La chambre criminelle spécialisée dans les affaires de terrorisme près le tribunal de première instance de Tunis a décidé de reporter à la fin du mois d’octobre 2025 l’examen du dossier de Samir Hanachi, considéré comme l’un des membres les plus dangereux de ce qu’on appelle « l’appareil secret » du mouvement Ennahdha.
Lors de la dernière audience, Samir Hanachi a comparu en état d’arrestation, aux côtés d’un second accusé, Nader Mahdhi. En revanche, plusieurs prévenus cités dans cette affaire et laissés en liberté provisoire étaient absents, dont l’ancien ambassadeur de Libye, Reda Boukadi.
L’affaire remonte à 2023, lorsque Samir Hanachi avait tenté de fuir le pays via la frontière tuniso-libyenne, dans l’intention de rejoindre la Turquie. Cette tentative d’évasion faisait suite à la fuite d’informations confirmant son implication officielle dans l’affaire dite de « complot contre la sûreté de l’État 2 ».

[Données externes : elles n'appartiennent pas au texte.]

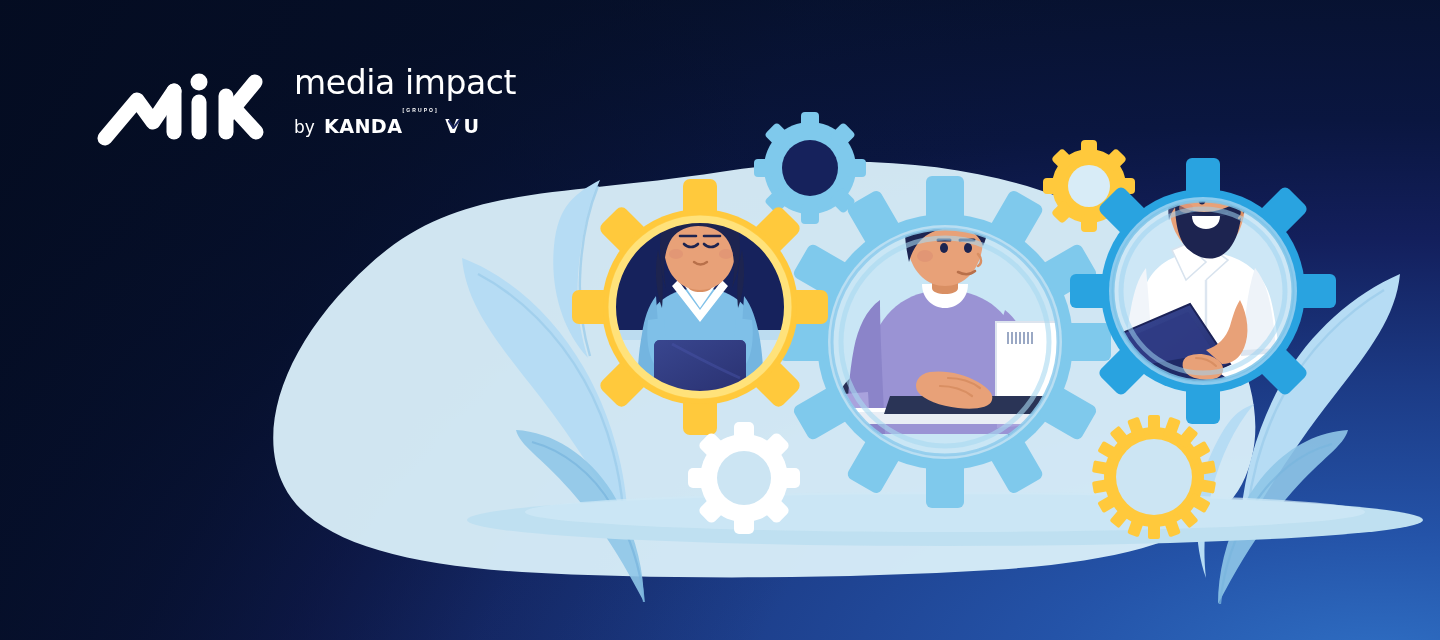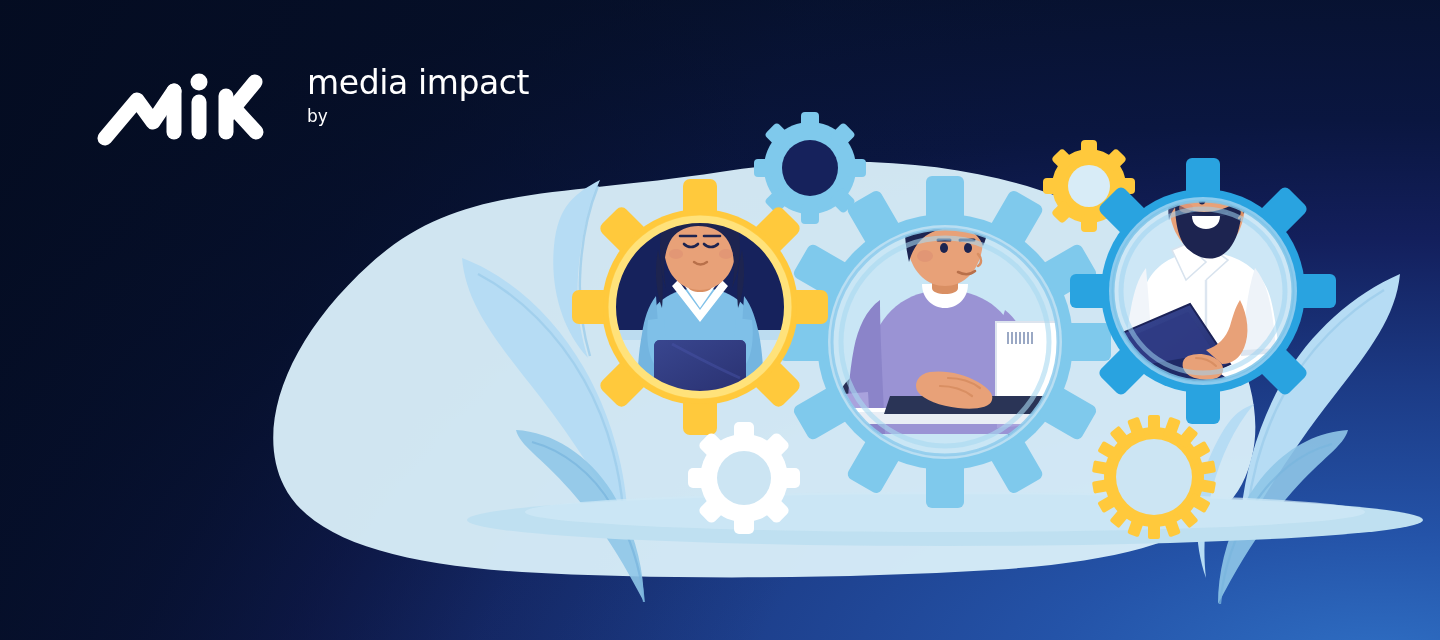"media impact" .logo-lockup { gap: 43px -> 30px }
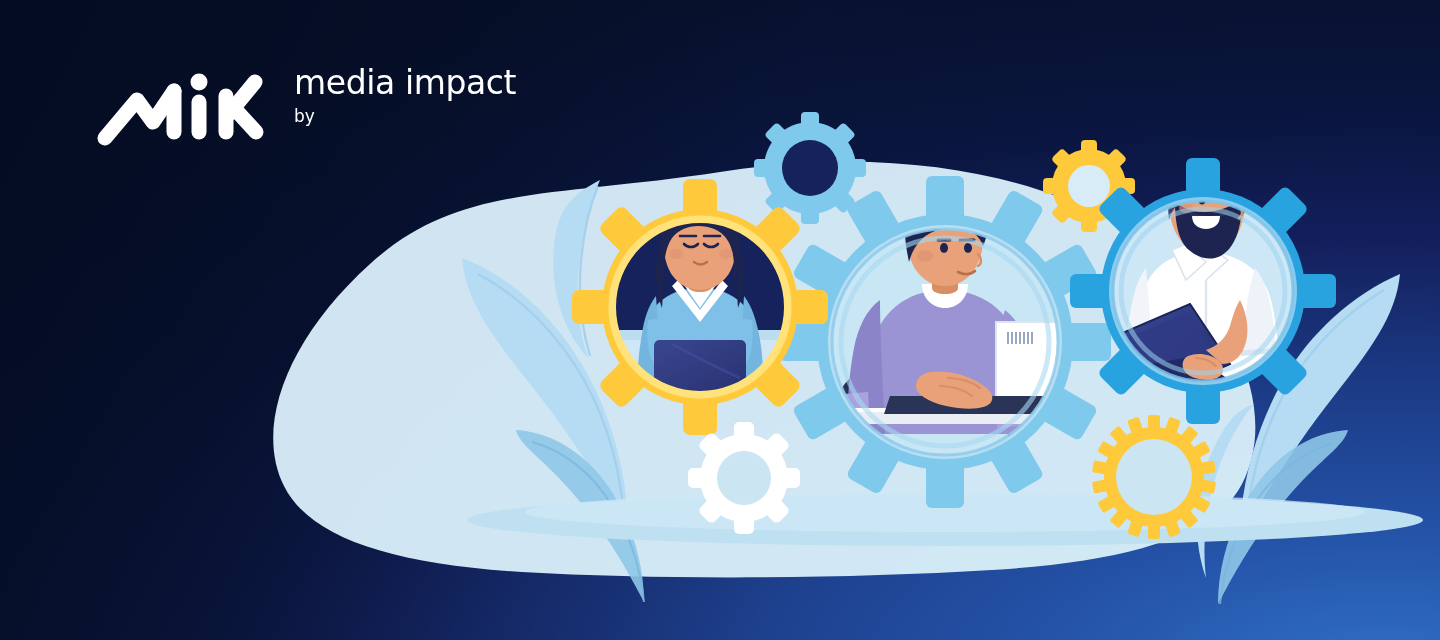"KANDA" div.brand-stack { html: none -> <div> <span>[GRUPO]</span> <svg> <text>KANDA</text> <text>V</text> <text>U</text> <path></path> </svg> </div> }
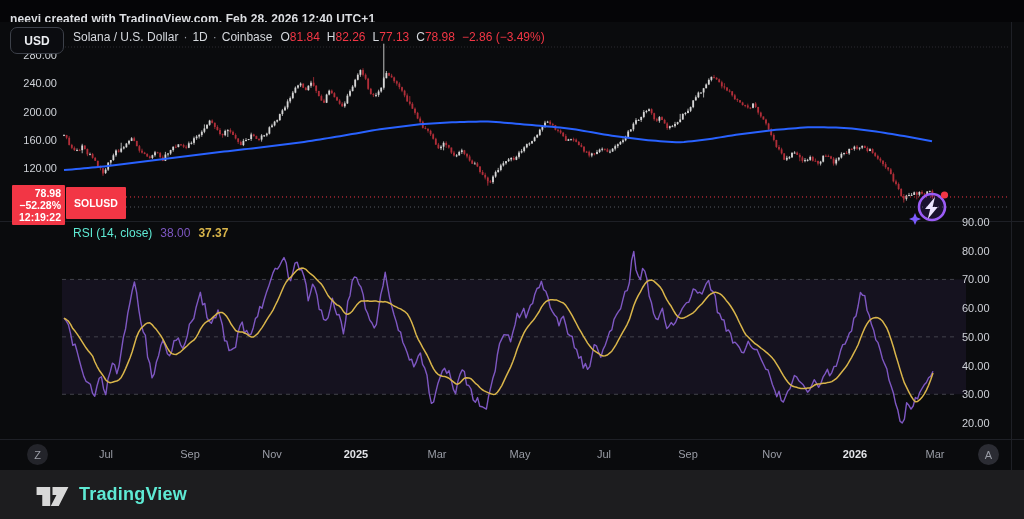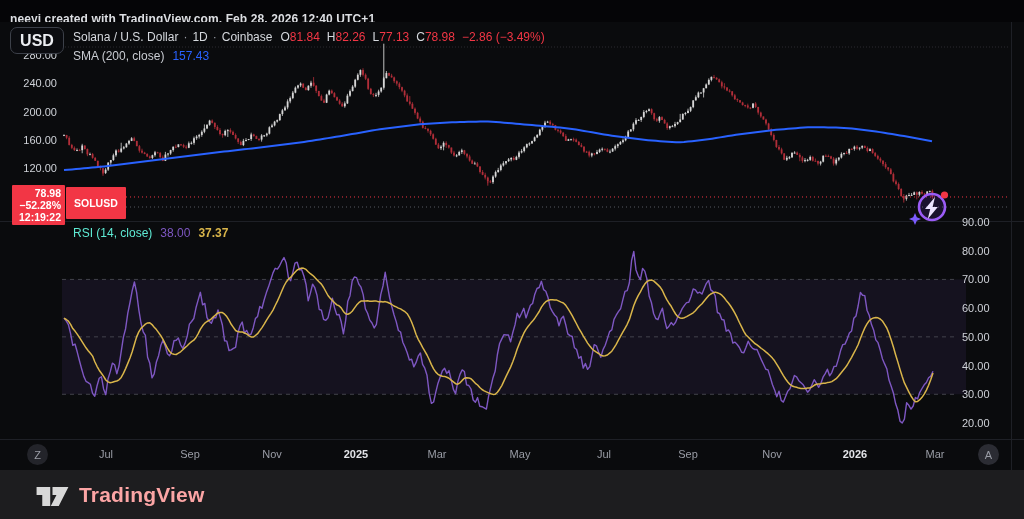"USD" .usd-btn { font-size: 16px -> 12px }
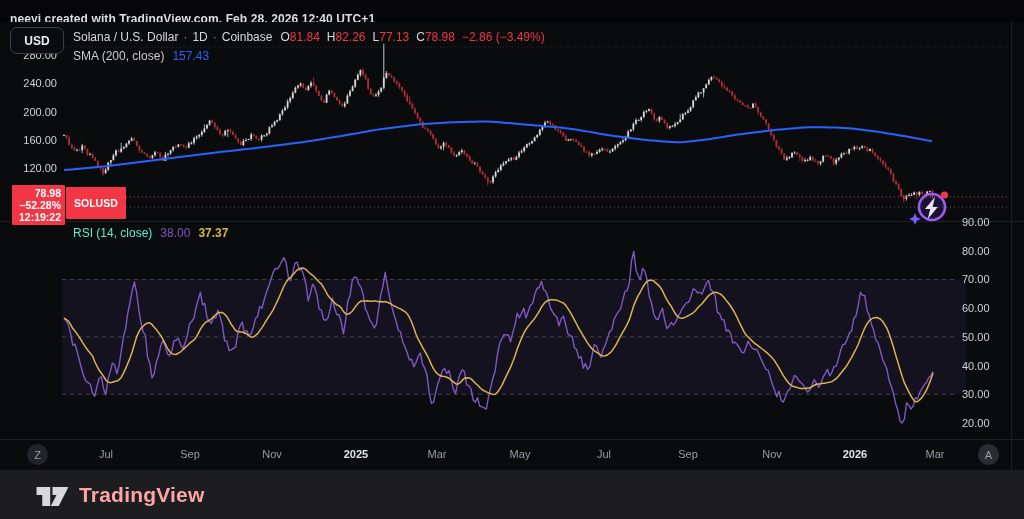"SMA (200, close)" div.lrow { html: <div> <span>SMA (200, close)</span> <span>157.43</span> </div> -> none }
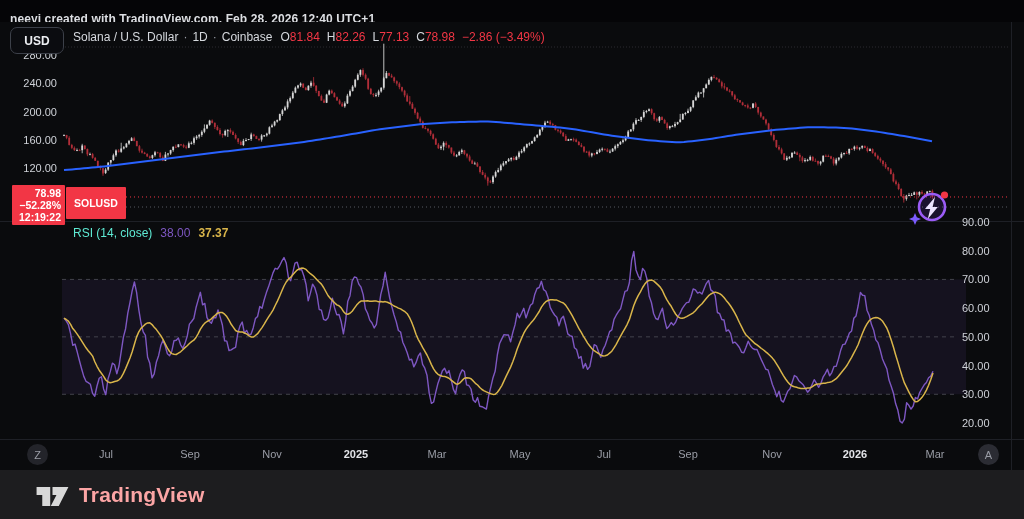"TradingView" .brand { color: #fca5a5 -> #5eead4; font-size: 21px -> 18px }
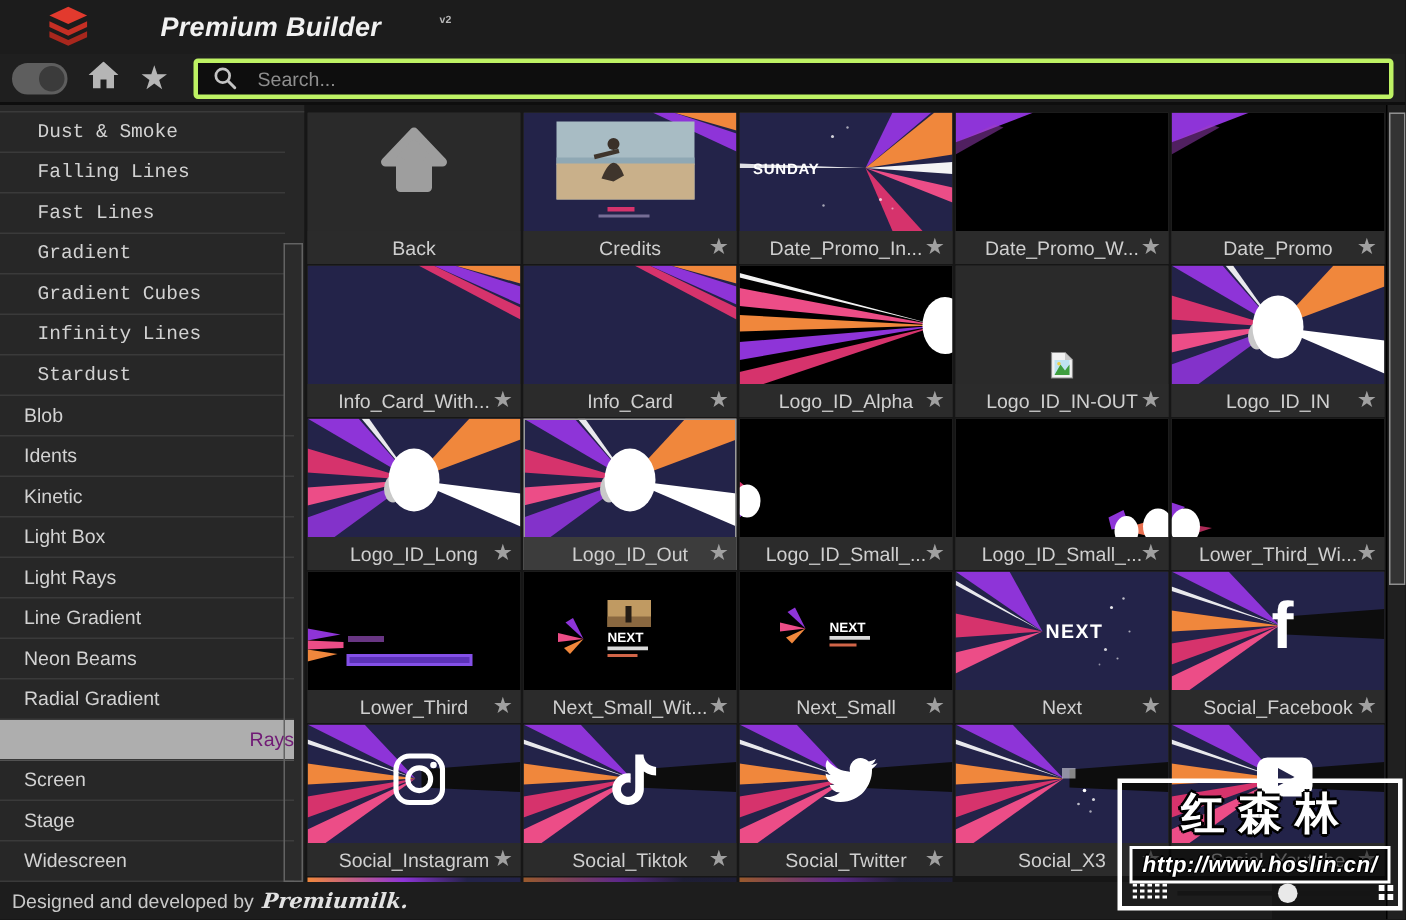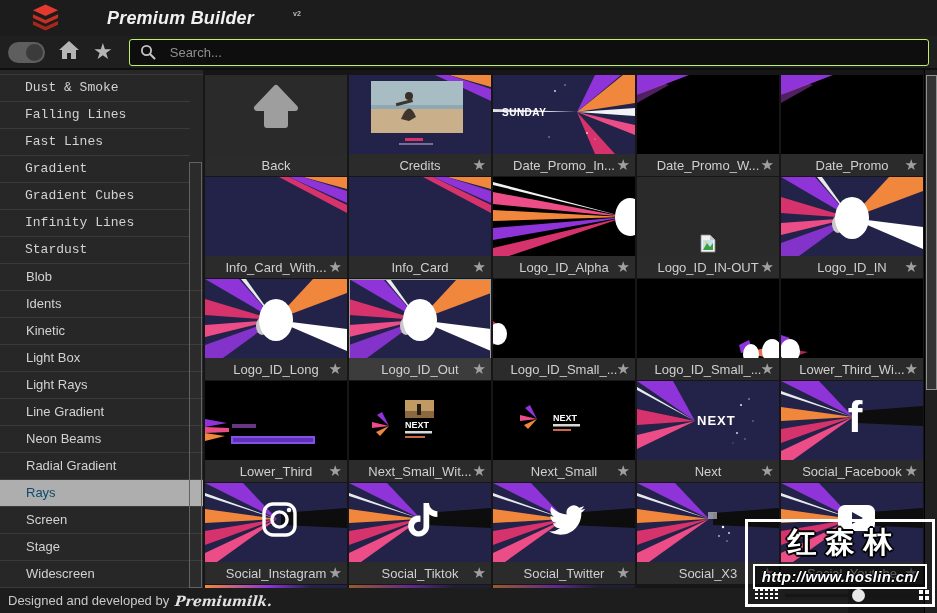"Search..." .search-box { border: 1px solid #bef264 -> 3px solid #bef264 }
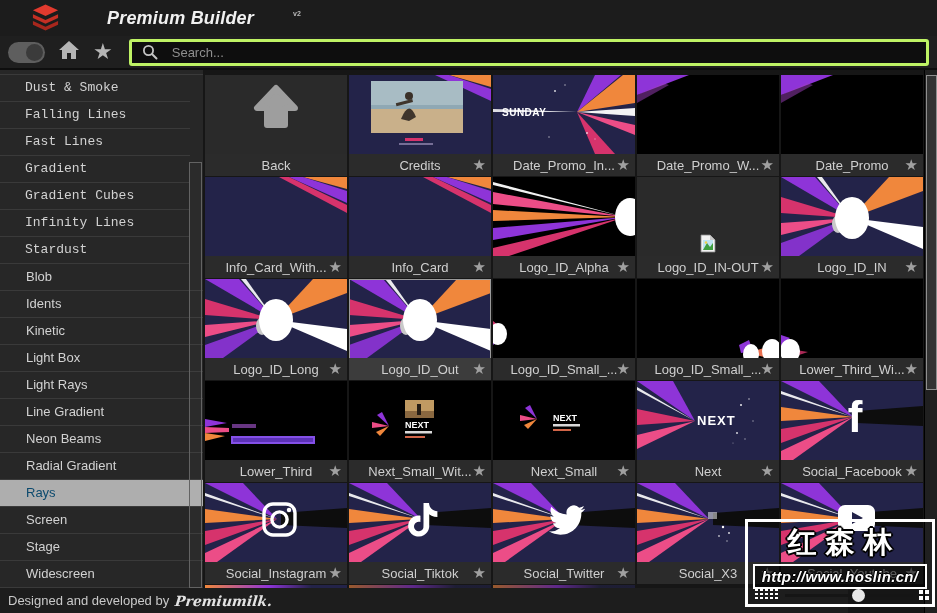"Blob" .sb-row { padding-left: 26px -> 16px }
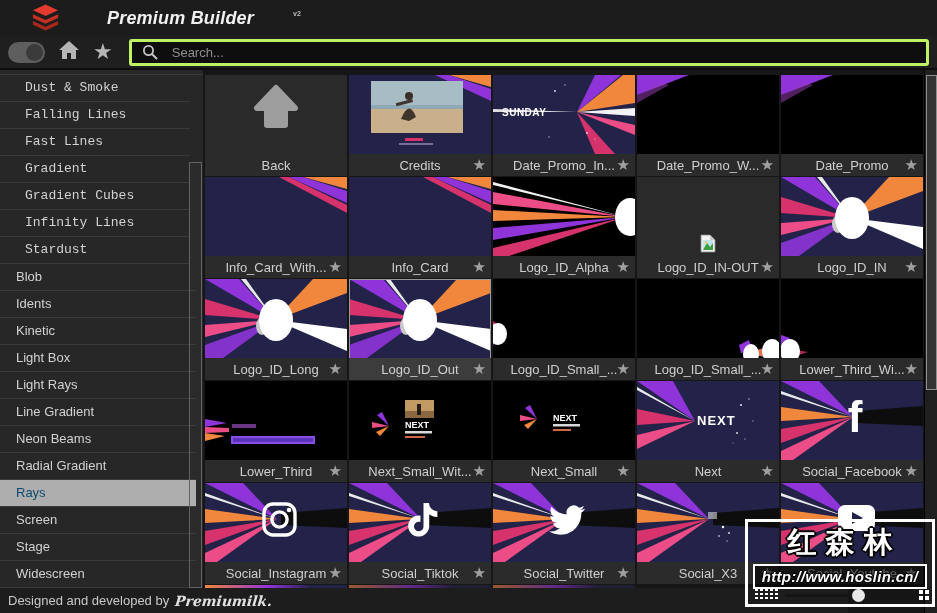"Rays" .sb-row.selected { color: #0c4a6e -> #701a75; text-align: none -> right }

Grâce à une étroite coopération entre des unités de la Garde nationale et de l’Armée, les forces sécuritaires ont pu suivre ses mouvements avec précision. Un guet-apens a été tendu à proximité de la frontière, aboutissant à son arrestation par une unité mixte de commando.
Suite à cette arrestation, une perquisition de son domicile a permis la saisie de documents en lien direct avec le dossier, renforçant ainsi les charges pesant contre lui. Cette découverte a également permis d’élargir le champ des investigations autour du réseau présumé de l’appareil secret d’Ennahdha.